Le Parlement s'apprête à expulser les syndicats des Prud'hommes
Le projet de Code de procédure civile suisse empêchera les syndicats de défendre les salariés aux Prud'hommes

«Les salariés disposent de peu de droits en Suisse en comparaison internationale. Si en plus on leur met des bâtons dans les roues pour les faire valoir, ce sera un désastre.» Jean Christophe Schwaab, de l'Union syndicale Suisse (USS), n'en revient pas: le Conseil fédéral et la commission des affaires juridiques du Parlement envisagent sérieusement de bouter syndicalistes et associations hors des tribunaux.
L'article 66 alinéa 2 du projet de Code de procédure civile suisse instaure en effet un monopole des avocats pour représenter les parties lors d'un procès civil. Concrètement, cela signifie que l'on refusera désormais aux secrétaires syndicaux de défendre les salariés aux Prud'hommes et à des associations comme l'Asloca de représenter les locataires devant le Tribunal des baux et loyers.
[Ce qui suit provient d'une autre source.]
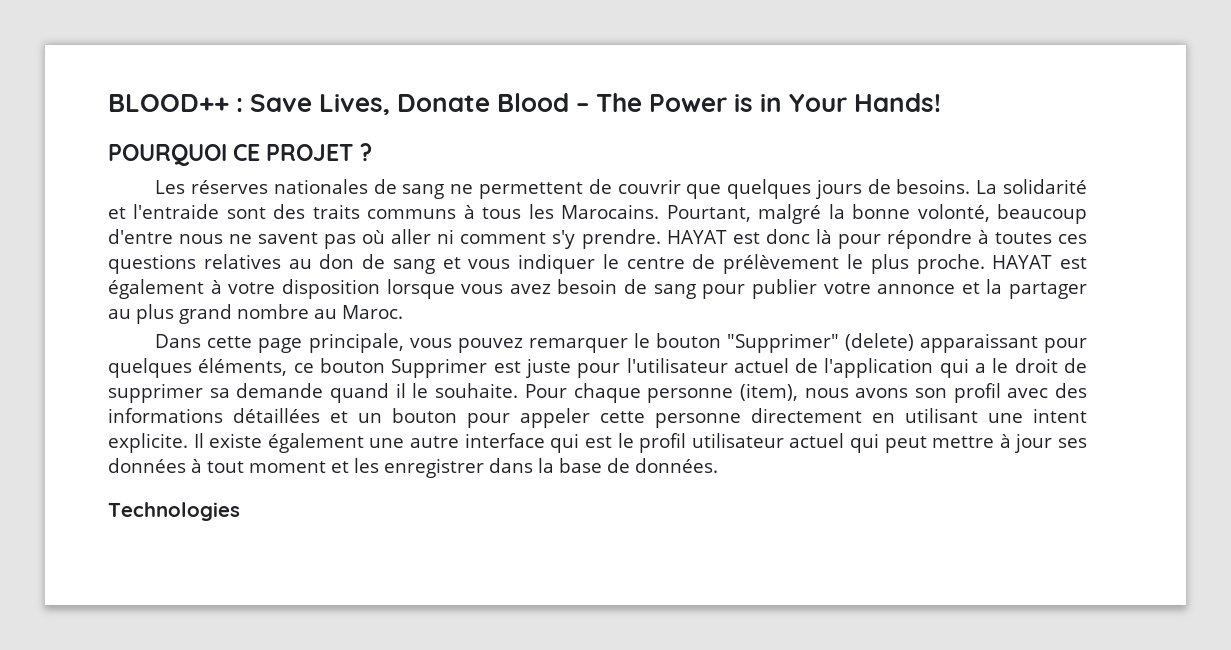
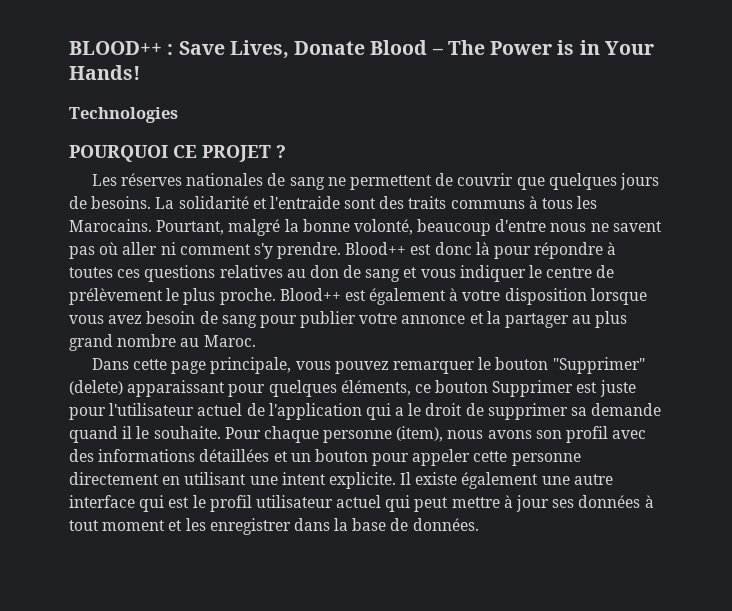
+ Technologies
- HAYAT est donc là pour répondre à toutes ces questions relatives au don de sang et vous indiquer le centre de prélèvement le plus proche.
+ Blood++ est donc là pour répondre à toutes ces questions relatives au don de sang et vous indiquer le centre de prélèvement le plus proche.
- HAYAT est également à votre disposition lorsque vous avez besoin de sang pour publier votre annonce et la partager au plus grand nombre au Maroc.
+ Blood++ est également à votre disposition lorsque vous avez besoin de sang pour publier votre annonce et la partager au plus grand nombre au Maroc.
- Technologies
Les associations patronales seront également exclues des procédures.
Pour Jean Christophe Schwaab, «la corporation des avocats a réussi un joli coup». Les motifs du Conseil fédéral et de la commission juridique du Conseil national restent en effet très flous. Se contentant d'affirmer que les avocats sont mieux outillés et d'invoquer la nécessité d'harmoniser au niveau suisse des pratiques cantonales disparates, les autorités agendent une véritable révolution dans la défense des travailleurs et des locataires.

Dangereuse régression
Car les conséquences d'une telle réforme seraient d'ampleur, dénonce l'USS. Il faut s'attendre à une explosion des coûts de représentation pour les salariés. Aujourd'hui, le service fourni par les syndicats à leurs membres est gratuit. A l'avenir, en cas d'acceptation du projet de loi, tout travailleur devra se défendre tout seul ou avoir recours aux services onéreux d'un avocat, les syndicats ne possédant pas de ressources pécuniaires suffisantes pour financer un défenseur du barreau à l'ensemble des employés en litige. «Cela va clairement décourager les travailleurs à aller se défendre si leurs droits sont bafoués. Et mettrait fin à un système éprouvé, gratuit, simple et rapide, qui a cours dans 19 cantons», déplore Jean Christophe Schwaab. Tous les cantons romands sont concernés, à l'exception de Fribourg, indique le syndicaliste.
La nouvelle donne remettrait aussi en cause la possibilité de lutter à «armes égales» devant la justice. Car si les employeurs disposent en général d'assurances juridiques, cela n'est pas le cas des salariés. Pour récupérer une partie de salaire impayé par un employeur indélicat, par exemple, un travailleur serait obligé de dépenser une somme disproportionnée pour sa défense.

Savoir-faire syndical
Les coûts seront d'autant plus élevés que les avocats ont davantage tendance que les syndicats à faire durer les procédures, assure l'USS. Beaucoup de cas se règlent en séance de conciliation: «L'expérience montre que les secrétaires syndicaux et patronaux sont beaucoup plus enclins à transiger et à liquider l'affaire avant jugement, alors que de nombreux avocats poussent à mener les procès à leur terme, puis à recourir, afin de justifier et d'augmenter leurs honoraires», estime le secrétaire de l'USS.
Sans compter que les syndicalistes connaissent beaucoup mieux le terrain que les avocats, et sont des spécialistes de la branche, rappelle Jean Christophe Schwaab. «Le projet de loi témoigne d'un manque de reconnaissance grave du savoir-faire des syndicalistes en matière du droit du travail.»

Rendez-vous début 2008
L'heure n'est pas pour autant au défaitisme. Parlementaire socialiste, Carlo Sommaruga a perdu une première bataille devant la commission juridique du Parlement. Celle-ci a refusé en septembre, en première lecture, son amendement qui visait à permettre aux cantons de continuer d'autoriser des mandataires qualifiés, comme les syndicalistes ou les juristes de l'Asloca, à se présenter devant les tribunaux civils. Mais le député reviendra à la charge au début 2008 lors de la seconde lecture. Le même amendement sera proposé, en espérant que la mobilisation de la gauche aura déployé ses effets d'ici là: «Nous attendons aussi que les patrons et les milieux immobiliers se manifestent. Car, eux aussi y perdent. A Genève, 90% du parc immobilier est géré par des régies. Cela leur coûtera beaucoup plus cher de mandater des avocats.» Reste à espérer que la commission juridique du Conseil national, en grande majorité constituée d'avocats, ne se murera pas dans un réflexe corporatiste. Sinon, c'est en plénière du Parlement que les syndicats mettront le paquet courant 2008, promet Jean Christophe Schwaab.